Inferring Associations with Cell Morphology

The Laplacian Score is a statistical test implemented in CAJAL to determine whether differences in a numerical feature assigned to cells, \(f : G\to \mathbb{R}\), such as the expression of a gene or the genotype of the cell in a given locus, are related to differences in cell morphology. Specifically, the Laplacian Score answers the question: if \(x\) and \(y\) are two cells with similar morphology, are \(f(x)\) and \(f(y)\) closer on average than if \(x\) and \(y\) were chosen randomly?

To perform this analysis, CAJAL uses the Gromov-Wasserstein distance between every pair of cells to construct an undirected graph \(G\) where nodes represent cells and edges connect cells with distances less than \(\varepsilon\), a user-specified positive real parameter. The Laplacian score of \(f\) with respect to the graph \(G\) is positive number defined by

\[C_G(f) = \frac{\sum_{(i,j)\in E(G)} (f(i) - f(j))^2}{\operatorname{Var}_G(f)}\]

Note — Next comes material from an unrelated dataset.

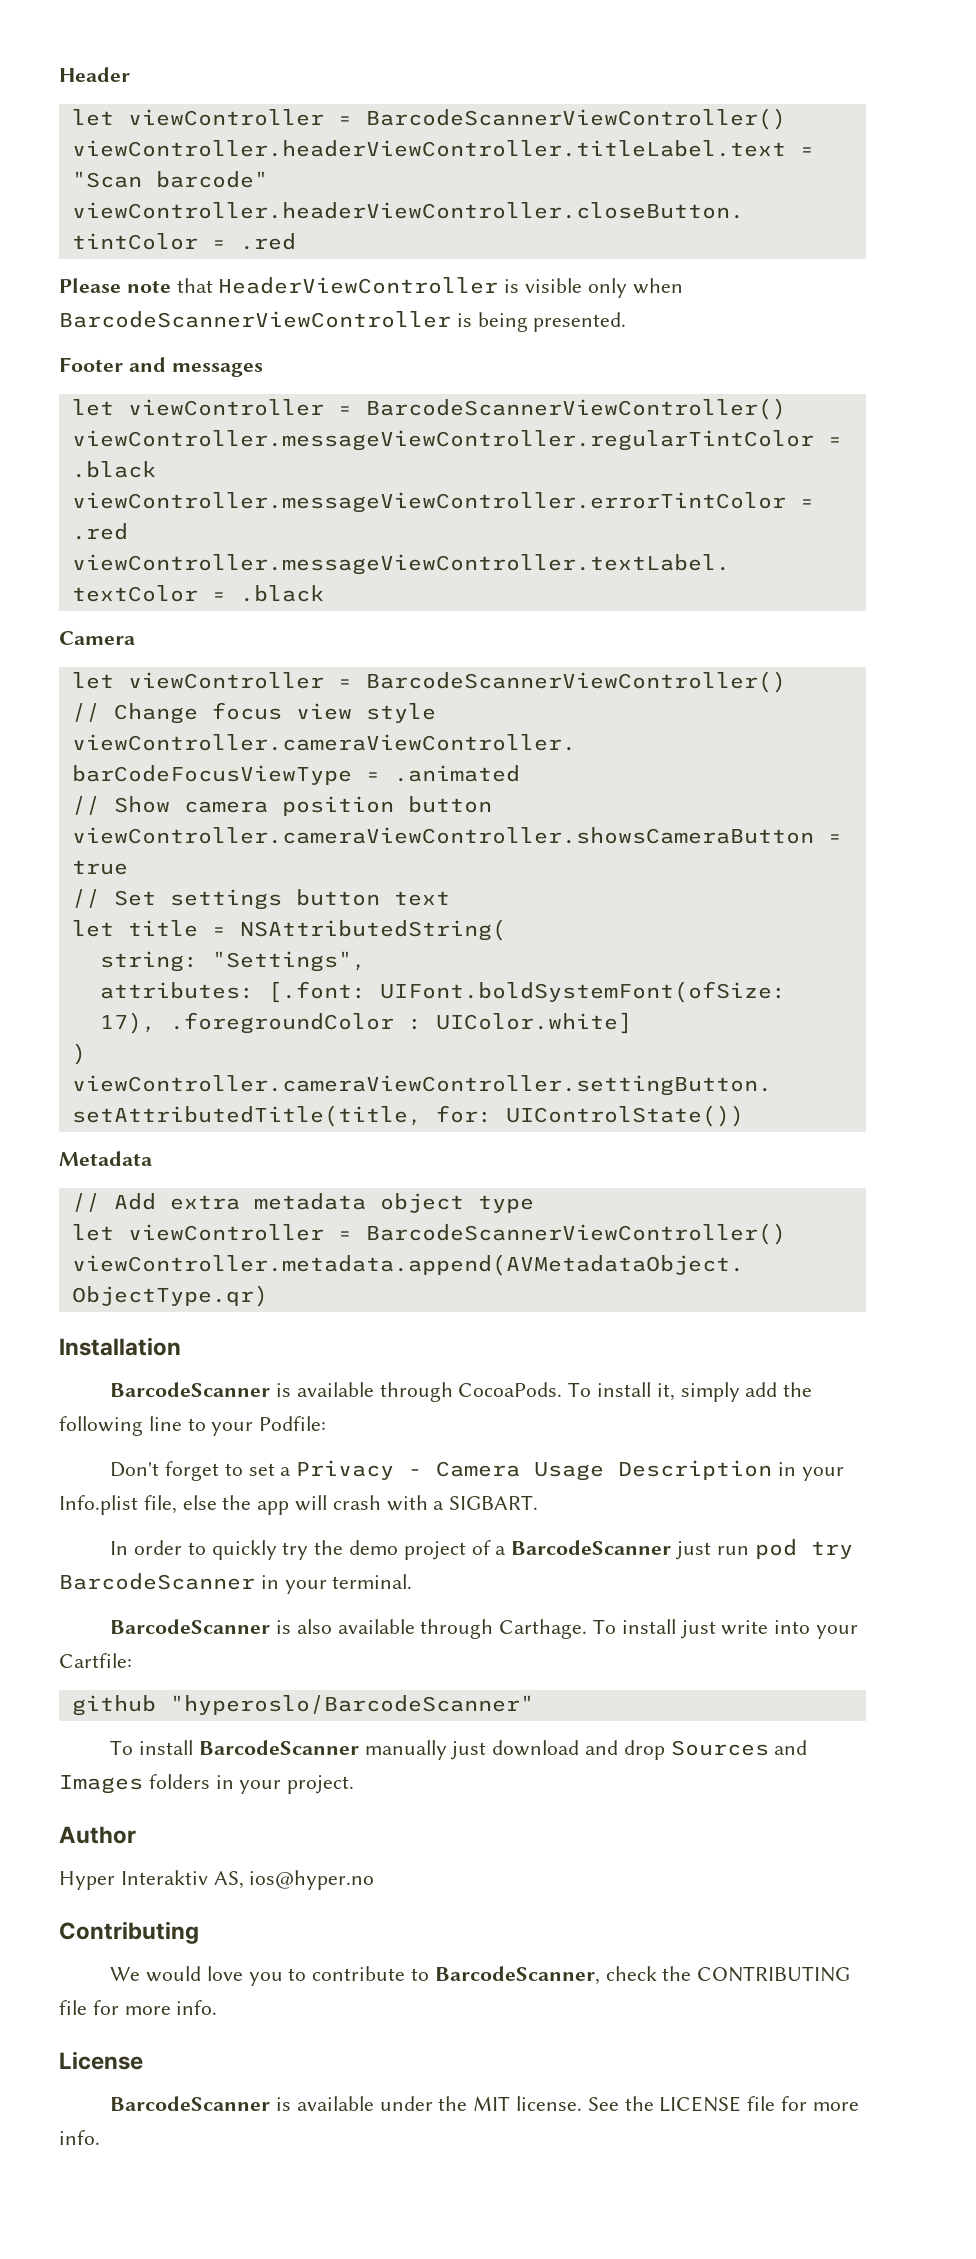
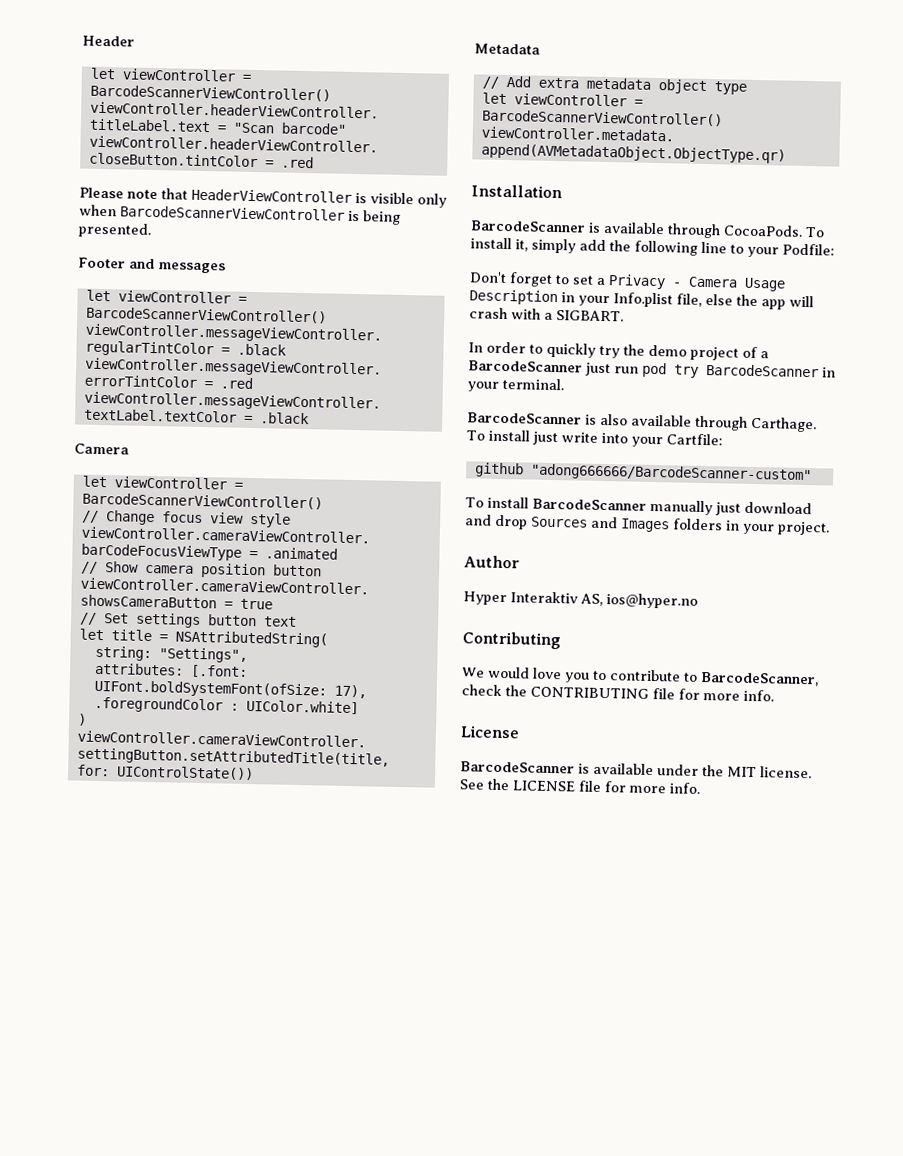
[169,1695,534,1715] "hyperoslo/BarcodeScanner" -> [530,463,812,484] "adong666666/BarcodeScanner-custom"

where \(E(G)\) is the set of edges in the graph, \(i,j\) range over nodes of \(G\), and \(\operatorname{Var}_G(f)\) is the weighted variance of f, where the weight of node \(i\) is proportional to the number of neighbors of \(i\) in \(G\). When the Laplacian Score is close to zero, this indicates that the values of \(f\) tend to be similar between connected cells.

To test the significance of the Laplacian Score, CAJAL provides a permutation test that shuffles the values of \(f\) across the nodes of \(G\) to generate a null distribution, from which a p-value can be computed. Additionally, CAJAL supports regression analysis to account for the influence of other covariates, \(g_1,\dots,g_n\), defined on \(G\). Users can fit a multivariate linear regression model to remove the dependence of \(C_G(f)\) on \(C_G(g_1),\dots, C_G(g_n)\), and evaluate whether the Laplacian Score of \(f\) is below what would be expected from the covariate features.

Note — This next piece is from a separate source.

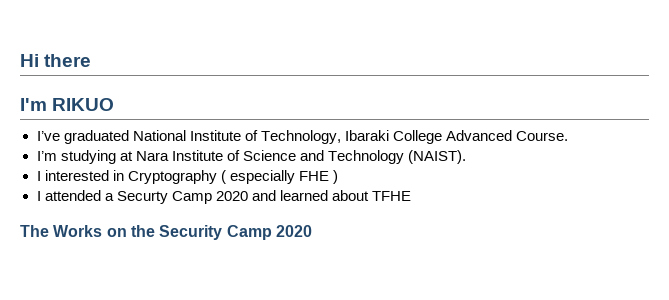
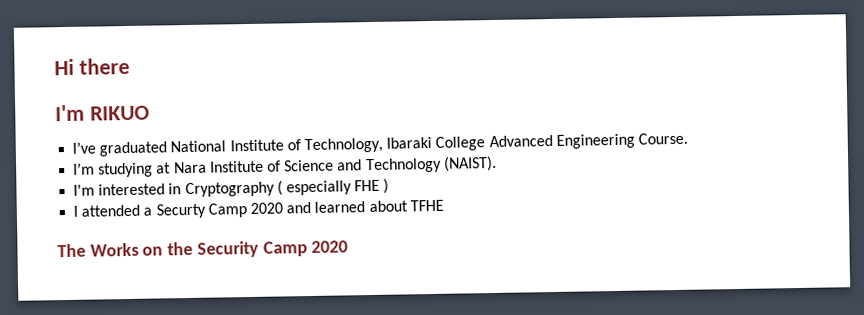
(512, 135) none -> [555,133,635,149] Engineering
[36,171,41,181] I -> [73,184,96,196] I'm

Overall, the Laplacian Score implemented in CAJAL provides a flexible approach for analyzing the relationship between cell morphology and numerical features, with the ability to account for other covariates and assess statistical significance.

More information about the theoretical foundations of the Laplacian score can be found at:

- Govek, K. W., et al. CAJAL enables analysis and integration of single-cell morphological data using metric geometry. Nature Communications 14 (2023) 3672.

- Govek, K. W., Yamajala, V. S., and Camara, P. G. Clustering-Independent Analysis of Genomic Data using Spectral Simplicial Theory. PLOS Computational Biology 15 (2019) 11.

- He, X., Cai, D., and Niyogi, P. Laplacian Score for Feature Selection In Advances in neural information processing systems (2005) 507-514.